Drill 2 — The “um swap” (grades 3–5)

Partner A tells a 30-second story. Every time they feel an “um” coming, they close their mouth instead and take a breath. Partner B's job is not to catch the um's — that puts the focus in the wrong place. Partner B's job is to nod when they see the breath. The pause gets reinforced, not the filler.

Drill 3 — The teacher read-aloud game (any grade)

Read aloud from any book. At three spots, stop mid-sentence and pause for a full three seconds before finishing. Then ask: “Was that the end of the sentence, or was I thinking?” Kids figure out fast that pauses are just thinking in public. You've shown them the grown-up version of what you want them to do.

A one-page classroom handout

PRINT AND POST NEAR THE MORNING-MEETING SPOT

Pauses are a strength.

A pause says: “I have more to say.”

  • 🎯 When I pause, my partner waits.
  • 🎯 When my partner pauses, I wait.
  • 🎯 Three seconds of quiet is not the end.
  • 🎯 Take a breath instead of an “um.”
  • 🎯 Pauses are part of speaking — grown-ups do it too.

Bright Speaker · Free to print and share · brightspeaker.com

What the research says (briefly)

The linguistic term for “um” is a filled pause. It's a normal feature of spontaneous speech, not a defect. Studies of preschool and early- elementary children consistently show that filled pauses cluster at points of higher cognitive load — planning a longer utterance, switching topics, recalling a specific word. The goal isn't zero um's. It's giving students a culture where silent pauses are safe to take, so the brain has room to plan.

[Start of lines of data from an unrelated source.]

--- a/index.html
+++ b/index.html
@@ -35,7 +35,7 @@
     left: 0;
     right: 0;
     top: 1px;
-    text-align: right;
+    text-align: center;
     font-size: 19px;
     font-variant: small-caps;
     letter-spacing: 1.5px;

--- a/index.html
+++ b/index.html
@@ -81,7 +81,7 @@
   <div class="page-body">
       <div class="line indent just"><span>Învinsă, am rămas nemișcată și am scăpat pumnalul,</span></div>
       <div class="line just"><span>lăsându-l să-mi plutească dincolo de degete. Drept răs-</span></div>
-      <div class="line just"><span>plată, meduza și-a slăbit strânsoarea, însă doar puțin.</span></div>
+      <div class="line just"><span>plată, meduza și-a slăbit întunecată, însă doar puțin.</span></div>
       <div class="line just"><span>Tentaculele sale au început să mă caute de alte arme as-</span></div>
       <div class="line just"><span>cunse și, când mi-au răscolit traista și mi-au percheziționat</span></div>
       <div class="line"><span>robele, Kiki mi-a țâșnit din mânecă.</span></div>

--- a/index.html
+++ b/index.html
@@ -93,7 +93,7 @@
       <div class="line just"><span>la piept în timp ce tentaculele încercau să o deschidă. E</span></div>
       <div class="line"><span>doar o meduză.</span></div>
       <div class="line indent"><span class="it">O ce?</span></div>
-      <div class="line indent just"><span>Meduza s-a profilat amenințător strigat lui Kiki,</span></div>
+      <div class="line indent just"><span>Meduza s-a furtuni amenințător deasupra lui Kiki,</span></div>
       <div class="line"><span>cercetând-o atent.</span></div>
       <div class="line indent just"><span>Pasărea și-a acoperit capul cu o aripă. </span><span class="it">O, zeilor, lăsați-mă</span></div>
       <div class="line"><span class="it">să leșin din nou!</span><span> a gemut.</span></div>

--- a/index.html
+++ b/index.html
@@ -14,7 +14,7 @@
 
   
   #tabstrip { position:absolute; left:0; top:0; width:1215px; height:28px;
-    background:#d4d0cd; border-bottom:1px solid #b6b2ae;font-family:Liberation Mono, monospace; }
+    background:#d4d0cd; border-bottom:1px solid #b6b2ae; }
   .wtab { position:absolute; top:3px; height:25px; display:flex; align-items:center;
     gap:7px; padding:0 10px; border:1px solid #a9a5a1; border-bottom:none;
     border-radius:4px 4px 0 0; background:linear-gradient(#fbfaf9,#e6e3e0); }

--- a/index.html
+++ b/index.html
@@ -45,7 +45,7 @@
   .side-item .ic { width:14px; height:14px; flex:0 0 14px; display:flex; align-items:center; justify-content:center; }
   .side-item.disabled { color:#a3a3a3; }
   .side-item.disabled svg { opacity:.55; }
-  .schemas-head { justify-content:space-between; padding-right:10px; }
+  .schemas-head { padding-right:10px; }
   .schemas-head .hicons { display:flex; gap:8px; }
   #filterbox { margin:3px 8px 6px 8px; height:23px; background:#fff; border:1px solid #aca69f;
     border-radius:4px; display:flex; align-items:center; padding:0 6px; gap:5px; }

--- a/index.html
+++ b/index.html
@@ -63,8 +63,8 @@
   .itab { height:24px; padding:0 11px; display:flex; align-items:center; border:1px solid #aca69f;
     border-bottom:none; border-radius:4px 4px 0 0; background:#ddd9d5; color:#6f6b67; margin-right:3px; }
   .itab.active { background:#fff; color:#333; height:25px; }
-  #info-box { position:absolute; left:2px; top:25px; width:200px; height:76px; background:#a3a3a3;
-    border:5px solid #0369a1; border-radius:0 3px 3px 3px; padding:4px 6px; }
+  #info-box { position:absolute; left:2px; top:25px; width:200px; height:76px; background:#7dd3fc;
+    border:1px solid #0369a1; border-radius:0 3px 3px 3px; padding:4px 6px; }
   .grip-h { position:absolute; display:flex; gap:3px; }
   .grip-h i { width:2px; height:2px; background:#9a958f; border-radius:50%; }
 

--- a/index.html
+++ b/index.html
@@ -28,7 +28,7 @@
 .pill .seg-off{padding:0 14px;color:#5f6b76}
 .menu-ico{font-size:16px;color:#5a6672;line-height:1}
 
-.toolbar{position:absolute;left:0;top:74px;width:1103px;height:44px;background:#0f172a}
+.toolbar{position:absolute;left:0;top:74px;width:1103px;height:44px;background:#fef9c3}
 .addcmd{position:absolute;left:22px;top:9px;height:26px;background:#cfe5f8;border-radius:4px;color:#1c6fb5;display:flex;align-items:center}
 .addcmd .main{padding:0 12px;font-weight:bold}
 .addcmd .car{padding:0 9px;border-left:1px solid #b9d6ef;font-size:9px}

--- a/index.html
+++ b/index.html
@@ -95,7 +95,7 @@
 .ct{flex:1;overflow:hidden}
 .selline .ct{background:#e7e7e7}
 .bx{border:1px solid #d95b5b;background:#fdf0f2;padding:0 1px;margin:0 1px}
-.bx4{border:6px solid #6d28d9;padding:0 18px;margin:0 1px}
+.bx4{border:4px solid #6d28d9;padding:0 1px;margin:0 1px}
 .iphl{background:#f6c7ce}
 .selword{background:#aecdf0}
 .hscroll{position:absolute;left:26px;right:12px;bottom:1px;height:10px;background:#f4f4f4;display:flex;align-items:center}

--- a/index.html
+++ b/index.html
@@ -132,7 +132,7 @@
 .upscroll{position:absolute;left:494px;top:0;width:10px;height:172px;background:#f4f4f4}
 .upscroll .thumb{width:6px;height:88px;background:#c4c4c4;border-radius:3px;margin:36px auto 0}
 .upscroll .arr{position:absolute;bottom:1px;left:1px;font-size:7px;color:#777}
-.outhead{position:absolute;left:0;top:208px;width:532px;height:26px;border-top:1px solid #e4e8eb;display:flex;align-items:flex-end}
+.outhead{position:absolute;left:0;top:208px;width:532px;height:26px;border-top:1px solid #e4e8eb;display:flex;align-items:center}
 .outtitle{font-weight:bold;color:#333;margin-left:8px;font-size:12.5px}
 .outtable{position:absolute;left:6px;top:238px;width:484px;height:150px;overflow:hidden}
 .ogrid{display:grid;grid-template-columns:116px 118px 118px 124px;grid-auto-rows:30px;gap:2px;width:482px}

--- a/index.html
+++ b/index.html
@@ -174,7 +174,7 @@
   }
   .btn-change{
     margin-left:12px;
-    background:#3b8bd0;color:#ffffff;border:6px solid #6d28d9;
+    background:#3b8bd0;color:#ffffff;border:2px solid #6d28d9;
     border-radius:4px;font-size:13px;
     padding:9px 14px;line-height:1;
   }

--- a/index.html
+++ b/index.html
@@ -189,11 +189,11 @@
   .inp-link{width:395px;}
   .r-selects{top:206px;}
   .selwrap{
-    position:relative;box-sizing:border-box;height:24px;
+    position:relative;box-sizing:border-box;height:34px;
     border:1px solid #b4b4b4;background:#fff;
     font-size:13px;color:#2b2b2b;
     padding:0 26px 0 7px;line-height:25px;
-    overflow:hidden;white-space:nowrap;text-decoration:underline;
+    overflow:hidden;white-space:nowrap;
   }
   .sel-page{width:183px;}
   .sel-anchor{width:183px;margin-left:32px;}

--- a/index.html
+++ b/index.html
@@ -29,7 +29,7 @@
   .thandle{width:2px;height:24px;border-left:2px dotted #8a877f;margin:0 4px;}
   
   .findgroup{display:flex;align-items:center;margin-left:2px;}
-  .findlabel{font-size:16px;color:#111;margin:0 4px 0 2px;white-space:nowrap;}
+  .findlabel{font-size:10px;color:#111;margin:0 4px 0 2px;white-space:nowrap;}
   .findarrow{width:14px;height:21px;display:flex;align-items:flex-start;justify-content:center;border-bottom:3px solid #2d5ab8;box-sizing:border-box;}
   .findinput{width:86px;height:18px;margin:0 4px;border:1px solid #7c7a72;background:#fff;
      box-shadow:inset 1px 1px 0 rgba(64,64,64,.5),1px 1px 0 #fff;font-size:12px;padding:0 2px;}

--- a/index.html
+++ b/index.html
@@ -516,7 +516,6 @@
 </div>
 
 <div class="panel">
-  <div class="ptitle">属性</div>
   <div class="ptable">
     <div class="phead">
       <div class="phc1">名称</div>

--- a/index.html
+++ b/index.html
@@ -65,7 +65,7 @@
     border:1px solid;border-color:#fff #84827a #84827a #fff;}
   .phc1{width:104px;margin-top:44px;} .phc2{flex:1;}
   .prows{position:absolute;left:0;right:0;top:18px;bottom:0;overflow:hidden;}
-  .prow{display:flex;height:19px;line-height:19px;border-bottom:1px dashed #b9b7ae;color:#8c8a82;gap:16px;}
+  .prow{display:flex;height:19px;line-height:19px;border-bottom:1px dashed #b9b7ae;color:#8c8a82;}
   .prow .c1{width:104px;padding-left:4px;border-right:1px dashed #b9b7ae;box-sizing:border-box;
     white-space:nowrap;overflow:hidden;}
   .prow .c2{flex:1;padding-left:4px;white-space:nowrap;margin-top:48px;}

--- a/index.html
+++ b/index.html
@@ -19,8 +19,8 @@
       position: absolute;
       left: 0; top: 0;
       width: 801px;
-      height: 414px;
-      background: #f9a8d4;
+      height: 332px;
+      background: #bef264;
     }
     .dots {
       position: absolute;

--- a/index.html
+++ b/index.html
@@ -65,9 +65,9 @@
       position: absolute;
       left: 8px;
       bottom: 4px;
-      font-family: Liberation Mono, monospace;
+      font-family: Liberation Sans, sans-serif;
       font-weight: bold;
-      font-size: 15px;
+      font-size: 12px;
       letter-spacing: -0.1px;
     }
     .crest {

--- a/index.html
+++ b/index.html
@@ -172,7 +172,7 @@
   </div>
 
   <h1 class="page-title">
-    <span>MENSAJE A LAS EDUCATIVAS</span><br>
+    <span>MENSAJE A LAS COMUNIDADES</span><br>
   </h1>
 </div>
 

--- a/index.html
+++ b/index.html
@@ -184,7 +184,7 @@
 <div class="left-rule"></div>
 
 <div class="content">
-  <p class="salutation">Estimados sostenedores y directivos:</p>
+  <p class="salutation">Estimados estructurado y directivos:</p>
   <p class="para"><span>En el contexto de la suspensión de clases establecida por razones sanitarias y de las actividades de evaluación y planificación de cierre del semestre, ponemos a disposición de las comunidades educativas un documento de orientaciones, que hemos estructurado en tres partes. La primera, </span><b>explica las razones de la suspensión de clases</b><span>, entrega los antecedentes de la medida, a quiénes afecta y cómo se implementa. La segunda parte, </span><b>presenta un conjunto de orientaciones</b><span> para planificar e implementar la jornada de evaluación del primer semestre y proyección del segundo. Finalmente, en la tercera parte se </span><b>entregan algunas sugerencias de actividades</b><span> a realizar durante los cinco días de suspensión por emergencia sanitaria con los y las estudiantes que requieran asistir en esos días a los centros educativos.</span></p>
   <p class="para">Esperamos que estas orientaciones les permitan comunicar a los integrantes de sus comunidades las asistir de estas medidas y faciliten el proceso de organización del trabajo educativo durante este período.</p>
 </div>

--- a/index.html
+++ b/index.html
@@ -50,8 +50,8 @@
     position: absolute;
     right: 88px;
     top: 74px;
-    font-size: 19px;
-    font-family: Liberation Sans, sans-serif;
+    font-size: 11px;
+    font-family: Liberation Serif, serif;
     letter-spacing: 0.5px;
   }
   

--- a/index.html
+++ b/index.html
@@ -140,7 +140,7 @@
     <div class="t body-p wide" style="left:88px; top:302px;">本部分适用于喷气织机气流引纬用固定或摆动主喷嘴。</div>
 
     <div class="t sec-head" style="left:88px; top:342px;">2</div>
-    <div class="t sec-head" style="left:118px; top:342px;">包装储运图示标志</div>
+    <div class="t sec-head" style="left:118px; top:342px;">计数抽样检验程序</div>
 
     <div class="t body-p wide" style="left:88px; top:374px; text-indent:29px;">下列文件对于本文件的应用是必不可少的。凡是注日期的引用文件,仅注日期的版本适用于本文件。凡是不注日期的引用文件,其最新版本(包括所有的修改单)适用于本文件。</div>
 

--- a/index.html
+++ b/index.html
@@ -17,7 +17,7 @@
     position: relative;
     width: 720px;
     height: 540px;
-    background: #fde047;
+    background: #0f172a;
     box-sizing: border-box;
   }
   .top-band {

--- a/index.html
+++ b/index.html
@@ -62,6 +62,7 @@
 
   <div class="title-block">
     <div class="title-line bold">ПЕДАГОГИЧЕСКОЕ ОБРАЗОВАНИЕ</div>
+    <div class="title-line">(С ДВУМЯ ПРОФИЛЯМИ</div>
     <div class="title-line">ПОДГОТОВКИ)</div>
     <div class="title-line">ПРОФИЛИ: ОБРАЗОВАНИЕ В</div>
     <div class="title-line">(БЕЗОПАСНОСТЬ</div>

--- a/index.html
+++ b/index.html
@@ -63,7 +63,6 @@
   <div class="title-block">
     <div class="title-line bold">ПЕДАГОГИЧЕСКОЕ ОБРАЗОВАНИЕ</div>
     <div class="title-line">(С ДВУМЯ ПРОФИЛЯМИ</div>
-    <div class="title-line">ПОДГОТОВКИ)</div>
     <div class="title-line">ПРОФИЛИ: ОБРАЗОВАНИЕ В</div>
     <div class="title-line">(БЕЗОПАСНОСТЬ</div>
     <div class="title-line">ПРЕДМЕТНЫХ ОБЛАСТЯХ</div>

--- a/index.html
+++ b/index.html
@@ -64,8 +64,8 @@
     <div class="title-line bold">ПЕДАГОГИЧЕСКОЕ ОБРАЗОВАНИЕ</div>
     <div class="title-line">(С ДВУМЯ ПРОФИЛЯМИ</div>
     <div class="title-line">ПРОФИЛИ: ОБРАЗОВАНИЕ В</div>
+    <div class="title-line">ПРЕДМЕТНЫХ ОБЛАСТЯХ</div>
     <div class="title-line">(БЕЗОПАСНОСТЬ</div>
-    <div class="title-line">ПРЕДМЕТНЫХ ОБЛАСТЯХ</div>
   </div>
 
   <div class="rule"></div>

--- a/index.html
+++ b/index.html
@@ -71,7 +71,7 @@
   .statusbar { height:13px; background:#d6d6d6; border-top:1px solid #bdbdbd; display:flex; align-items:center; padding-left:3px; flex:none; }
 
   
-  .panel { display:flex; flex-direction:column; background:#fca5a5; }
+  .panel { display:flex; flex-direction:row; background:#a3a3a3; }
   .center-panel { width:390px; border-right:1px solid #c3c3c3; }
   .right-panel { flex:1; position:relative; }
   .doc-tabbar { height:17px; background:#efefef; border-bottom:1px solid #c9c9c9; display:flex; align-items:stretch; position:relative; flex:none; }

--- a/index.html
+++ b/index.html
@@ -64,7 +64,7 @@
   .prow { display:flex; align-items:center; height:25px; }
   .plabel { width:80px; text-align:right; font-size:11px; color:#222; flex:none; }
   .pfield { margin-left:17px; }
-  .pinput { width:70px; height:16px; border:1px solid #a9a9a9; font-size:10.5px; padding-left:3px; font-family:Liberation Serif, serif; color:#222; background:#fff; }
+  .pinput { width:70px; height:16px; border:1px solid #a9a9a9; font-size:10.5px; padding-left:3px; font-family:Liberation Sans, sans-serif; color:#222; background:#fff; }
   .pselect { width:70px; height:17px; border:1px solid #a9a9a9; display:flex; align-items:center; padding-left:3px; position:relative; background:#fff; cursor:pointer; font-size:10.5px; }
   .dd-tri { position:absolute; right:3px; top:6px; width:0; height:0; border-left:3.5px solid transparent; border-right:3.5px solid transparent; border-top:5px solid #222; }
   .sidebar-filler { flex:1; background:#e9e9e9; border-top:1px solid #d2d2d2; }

That's also why public correction backfires at this age: it adds social load on top of cognitive load. Private practice with a partner, low stakes, repeat daily. The um-count drops in about six weeks, in our experience and in the classrooms we've watched.

A note on Bright Speaker's approach

Bright Speaker's feedback for K–2 does not flag “like,” “sort of,” or “you know” — those are developmentally normal for younger students and we don't want a screen pointing them out. For a second-grader, the only filler we count is “um” and “uh.” For 3rd–5th graders we add “er,” “ah,” and “like.” The full adult list is reserved for grades 6 and up. This is on purpose: feedback that shames normal speech isn't useful feedback.

Either way, the real work happens in the classroom, with the teacher, during the pause.